The author responds:

It would certainly make more sense in terms of design elegance and minimalism within the DNS if the label that was stored in the DNS was precisely the same label that was used in the interface between applications and the DNS client software. There is something rather clumsy about the approach that stores an encoded version of a canonical version of the label value, and relies on the application being capable of performing the stringprep and encoding functions in consistent and uniform ways. The resultant limitations on what can actually sit in DNS labels on a language-by-language basis are, in part, an outcome of the potential indeterminism of this canonicalization function.

But indeterminism is not a tolerable outcome of the DNS. The DNS is not a guessing game, and inconsistencies in the mapped transforms that are provided by the DNS trigger intolerable insecurities in the networked environment. So the nameprep profiles and the related restrictions on allowable Unicode code points are unavoidable if we want to avoid this indeterminism in the DNS.

So if nameprep is required in any case, then what we are left with to consider is the decision to use the Punycode ASCII Compatible Encoding (ACE) to map Unicode labels into the Letter-Digit-Hyphen (LDH) subset of ASCII. But is the Punycode ACE really that much of a problem? Within the overall IDN framework the Punycode algorithm is not so complex that the risk of incorrect implementations is significant, the algorithm is not processor-intensive, and the outcome does not inflate the encoded labels to an impossible length. The advantage of Punycode is that the DNS servers do not require modification, and the clients that manipulate IDNs required additional nameprep functions in any case, so Punycode was evidently intended to be the least-impact approach that spared DNS servers from a potential requirement for modification.

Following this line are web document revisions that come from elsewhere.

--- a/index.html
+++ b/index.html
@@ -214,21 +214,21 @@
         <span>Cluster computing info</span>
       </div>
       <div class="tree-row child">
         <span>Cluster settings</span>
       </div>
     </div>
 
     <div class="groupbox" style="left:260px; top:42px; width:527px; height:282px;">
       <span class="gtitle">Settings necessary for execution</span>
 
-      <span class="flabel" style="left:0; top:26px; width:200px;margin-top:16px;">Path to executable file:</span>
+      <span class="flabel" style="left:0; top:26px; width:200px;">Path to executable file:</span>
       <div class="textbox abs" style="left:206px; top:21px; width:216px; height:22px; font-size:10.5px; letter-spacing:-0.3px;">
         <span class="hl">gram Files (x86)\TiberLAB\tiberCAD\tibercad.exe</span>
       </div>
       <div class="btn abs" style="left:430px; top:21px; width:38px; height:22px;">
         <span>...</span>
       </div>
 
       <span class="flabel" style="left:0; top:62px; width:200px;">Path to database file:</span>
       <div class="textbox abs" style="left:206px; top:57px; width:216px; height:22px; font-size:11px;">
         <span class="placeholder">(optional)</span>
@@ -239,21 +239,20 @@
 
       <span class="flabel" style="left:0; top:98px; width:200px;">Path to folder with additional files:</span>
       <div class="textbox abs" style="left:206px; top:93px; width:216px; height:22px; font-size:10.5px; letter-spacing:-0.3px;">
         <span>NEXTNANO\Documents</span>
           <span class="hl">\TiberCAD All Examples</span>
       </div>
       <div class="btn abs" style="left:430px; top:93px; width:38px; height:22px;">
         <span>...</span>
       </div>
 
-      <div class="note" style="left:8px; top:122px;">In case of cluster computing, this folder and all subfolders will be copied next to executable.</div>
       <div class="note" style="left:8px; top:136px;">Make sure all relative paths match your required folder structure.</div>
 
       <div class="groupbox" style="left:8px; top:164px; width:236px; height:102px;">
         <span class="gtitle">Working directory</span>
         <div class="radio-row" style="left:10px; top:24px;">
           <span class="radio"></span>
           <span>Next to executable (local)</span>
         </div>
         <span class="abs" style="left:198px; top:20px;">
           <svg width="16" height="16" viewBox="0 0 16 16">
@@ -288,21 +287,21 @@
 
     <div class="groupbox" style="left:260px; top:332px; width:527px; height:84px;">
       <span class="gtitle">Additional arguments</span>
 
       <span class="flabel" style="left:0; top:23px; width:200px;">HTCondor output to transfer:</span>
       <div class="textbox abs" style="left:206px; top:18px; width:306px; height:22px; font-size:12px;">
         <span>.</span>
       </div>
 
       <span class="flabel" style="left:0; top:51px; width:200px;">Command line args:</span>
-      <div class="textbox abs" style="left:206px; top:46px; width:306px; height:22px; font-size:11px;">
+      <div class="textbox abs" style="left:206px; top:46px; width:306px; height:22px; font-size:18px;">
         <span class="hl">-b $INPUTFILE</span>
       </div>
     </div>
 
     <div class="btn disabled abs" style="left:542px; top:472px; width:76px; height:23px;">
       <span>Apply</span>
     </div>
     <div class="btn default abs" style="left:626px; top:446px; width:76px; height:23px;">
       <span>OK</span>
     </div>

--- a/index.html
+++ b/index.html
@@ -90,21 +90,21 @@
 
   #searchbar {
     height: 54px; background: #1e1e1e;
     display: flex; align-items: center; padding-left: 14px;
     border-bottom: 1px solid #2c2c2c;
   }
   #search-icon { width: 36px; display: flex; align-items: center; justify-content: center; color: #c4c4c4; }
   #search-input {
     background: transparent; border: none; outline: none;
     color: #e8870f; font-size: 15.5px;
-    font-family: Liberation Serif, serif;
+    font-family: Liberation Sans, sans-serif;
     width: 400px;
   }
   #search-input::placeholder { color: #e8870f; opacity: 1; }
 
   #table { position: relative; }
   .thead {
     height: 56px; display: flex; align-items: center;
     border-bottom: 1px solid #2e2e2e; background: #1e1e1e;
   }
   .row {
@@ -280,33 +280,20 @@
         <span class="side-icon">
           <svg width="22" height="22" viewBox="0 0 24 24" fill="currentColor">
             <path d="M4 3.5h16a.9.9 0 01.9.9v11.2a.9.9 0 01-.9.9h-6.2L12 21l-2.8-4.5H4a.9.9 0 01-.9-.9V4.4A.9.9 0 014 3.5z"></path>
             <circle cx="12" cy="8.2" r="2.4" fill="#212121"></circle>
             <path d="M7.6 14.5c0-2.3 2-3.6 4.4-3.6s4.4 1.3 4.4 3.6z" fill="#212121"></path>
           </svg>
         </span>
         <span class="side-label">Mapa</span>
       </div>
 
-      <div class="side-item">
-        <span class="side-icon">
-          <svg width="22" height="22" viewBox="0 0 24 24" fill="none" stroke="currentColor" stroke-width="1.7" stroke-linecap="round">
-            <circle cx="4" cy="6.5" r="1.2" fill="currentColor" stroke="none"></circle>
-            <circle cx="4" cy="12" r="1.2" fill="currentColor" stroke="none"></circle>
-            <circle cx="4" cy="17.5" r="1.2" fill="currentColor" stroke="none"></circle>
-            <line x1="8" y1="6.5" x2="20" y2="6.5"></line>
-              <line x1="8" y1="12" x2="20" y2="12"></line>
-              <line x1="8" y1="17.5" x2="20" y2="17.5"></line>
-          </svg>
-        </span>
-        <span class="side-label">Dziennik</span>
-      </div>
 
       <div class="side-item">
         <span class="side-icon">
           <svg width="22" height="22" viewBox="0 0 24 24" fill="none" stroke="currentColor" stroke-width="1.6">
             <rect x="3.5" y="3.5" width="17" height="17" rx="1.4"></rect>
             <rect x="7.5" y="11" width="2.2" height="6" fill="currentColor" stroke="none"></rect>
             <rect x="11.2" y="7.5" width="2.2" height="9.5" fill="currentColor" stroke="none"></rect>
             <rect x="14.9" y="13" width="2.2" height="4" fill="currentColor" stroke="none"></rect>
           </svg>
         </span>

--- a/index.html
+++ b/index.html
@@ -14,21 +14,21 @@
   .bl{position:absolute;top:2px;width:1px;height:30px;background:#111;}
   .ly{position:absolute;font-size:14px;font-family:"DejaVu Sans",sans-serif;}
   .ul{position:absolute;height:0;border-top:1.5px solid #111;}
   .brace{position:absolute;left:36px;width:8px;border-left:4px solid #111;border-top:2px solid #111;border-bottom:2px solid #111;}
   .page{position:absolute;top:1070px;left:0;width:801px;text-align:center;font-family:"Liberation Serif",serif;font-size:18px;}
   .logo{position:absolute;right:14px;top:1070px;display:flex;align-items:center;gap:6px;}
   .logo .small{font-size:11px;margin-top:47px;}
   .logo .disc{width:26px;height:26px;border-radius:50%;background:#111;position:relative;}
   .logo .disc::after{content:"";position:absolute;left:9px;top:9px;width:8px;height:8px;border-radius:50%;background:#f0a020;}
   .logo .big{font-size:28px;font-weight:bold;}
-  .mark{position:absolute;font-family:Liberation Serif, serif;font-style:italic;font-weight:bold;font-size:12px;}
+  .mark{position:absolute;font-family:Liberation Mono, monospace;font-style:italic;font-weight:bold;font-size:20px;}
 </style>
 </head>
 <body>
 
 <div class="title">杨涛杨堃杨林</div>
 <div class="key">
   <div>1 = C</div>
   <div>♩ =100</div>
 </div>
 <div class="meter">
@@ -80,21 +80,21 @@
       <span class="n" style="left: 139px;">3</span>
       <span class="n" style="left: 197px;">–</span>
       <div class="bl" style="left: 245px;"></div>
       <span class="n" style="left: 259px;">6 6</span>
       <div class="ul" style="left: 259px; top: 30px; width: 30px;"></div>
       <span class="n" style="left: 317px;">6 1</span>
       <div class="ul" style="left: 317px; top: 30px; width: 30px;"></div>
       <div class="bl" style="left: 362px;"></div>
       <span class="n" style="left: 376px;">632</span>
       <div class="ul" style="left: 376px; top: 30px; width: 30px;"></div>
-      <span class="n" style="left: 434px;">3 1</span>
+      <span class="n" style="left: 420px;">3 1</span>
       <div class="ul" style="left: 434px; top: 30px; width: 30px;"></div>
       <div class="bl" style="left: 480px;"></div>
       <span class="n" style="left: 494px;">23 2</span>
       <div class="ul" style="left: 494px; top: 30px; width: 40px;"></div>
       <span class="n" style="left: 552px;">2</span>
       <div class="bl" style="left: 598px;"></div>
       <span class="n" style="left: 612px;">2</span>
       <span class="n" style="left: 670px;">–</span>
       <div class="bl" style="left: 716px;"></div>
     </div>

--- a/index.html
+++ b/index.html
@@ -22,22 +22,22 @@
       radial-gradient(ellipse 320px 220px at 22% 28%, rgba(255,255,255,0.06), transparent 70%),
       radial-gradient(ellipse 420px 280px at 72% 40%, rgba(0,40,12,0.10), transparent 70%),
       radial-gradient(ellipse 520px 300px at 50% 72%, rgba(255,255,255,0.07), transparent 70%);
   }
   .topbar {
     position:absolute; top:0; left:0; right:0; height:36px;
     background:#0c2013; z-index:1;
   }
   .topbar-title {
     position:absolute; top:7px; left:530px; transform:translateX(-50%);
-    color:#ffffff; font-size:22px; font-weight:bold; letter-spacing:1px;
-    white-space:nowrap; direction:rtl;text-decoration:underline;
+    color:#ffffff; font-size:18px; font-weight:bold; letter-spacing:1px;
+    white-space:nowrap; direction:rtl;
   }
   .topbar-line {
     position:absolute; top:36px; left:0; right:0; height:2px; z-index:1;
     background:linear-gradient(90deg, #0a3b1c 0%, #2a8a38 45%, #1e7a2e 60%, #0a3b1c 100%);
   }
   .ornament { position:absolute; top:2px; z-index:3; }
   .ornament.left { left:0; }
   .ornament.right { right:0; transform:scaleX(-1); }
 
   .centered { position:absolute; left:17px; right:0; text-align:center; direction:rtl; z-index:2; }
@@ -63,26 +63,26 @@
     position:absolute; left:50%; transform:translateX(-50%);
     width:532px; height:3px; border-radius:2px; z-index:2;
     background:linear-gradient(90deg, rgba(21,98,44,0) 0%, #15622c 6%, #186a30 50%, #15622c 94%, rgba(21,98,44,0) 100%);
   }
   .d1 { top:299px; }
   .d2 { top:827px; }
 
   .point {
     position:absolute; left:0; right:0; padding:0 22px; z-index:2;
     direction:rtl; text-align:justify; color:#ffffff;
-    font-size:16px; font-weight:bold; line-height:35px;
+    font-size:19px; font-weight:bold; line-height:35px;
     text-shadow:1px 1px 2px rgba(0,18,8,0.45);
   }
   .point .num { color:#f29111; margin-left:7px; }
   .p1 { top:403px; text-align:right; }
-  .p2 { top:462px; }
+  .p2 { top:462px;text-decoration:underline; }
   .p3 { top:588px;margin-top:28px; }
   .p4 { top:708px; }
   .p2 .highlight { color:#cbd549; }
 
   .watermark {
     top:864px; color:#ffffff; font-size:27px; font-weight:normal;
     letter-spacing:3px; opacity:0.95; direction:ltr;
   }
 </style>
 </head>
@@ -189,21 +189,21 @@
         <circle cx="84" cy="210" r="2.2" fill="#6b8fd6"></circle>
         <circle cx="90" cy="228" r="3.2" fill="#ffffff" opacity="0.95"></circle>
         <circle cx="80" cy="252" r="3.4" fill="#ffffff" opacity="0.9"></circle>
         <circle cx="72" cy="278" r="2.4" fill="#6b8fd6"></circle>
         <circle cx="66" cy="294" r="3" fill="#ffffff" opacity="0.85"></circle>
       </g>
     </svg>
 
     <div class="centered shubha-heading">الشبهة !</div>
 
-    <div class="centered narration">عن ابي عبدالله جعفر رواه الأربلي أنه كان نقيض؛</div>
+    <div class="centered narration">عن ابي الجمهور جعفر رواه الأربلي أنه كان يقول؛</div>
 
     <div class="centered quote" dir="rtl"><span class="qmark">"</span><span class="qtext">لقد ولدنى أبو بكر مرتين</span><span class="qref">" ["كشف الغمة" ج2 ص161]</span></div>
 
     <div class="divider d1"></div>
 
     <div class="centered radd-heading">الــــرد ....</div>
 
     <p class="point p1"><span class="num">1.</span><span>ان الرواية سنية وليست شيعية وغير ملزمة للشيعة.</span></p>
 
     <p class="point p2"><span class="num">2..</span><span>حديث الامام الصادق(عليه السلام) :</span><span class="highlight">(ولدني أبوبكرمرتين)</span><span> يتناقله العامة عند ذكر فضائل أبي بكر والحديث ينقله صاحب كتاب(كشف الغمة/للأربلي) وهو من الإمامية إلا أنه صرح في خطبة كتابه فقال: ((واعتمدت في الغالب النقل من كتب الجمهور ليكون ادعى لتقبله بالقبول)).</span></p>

To me, this solution appears to be a design tradeoff, in so far as the ACE approach circumvents the observed problem of non-8-bit clean DNS servers sitting within the deployed DNS, and does not in and of itself demand novel roles and functions on the part of the clients of the DNS in addition to what was already necessitated by the IDN nameprep function. However, at the same time it creates an annoying inconsistency in the overall framework of the design of the DNS, where certain labels in the DNS are intended to trigger a Punycode transform into an equivalent Unicode string while other labels are meant to be used without further transforms applied.

My judgment of the short-term path of least risk sits with the ACE approach as adopted for IDNs, but at the same time I agree with Russ' discomfort that the path that preserves the long-term essential broad utility and function of the DNS through consistency of design and application sits in an 8-bit clean DNS without the adornment of any form of an ACE.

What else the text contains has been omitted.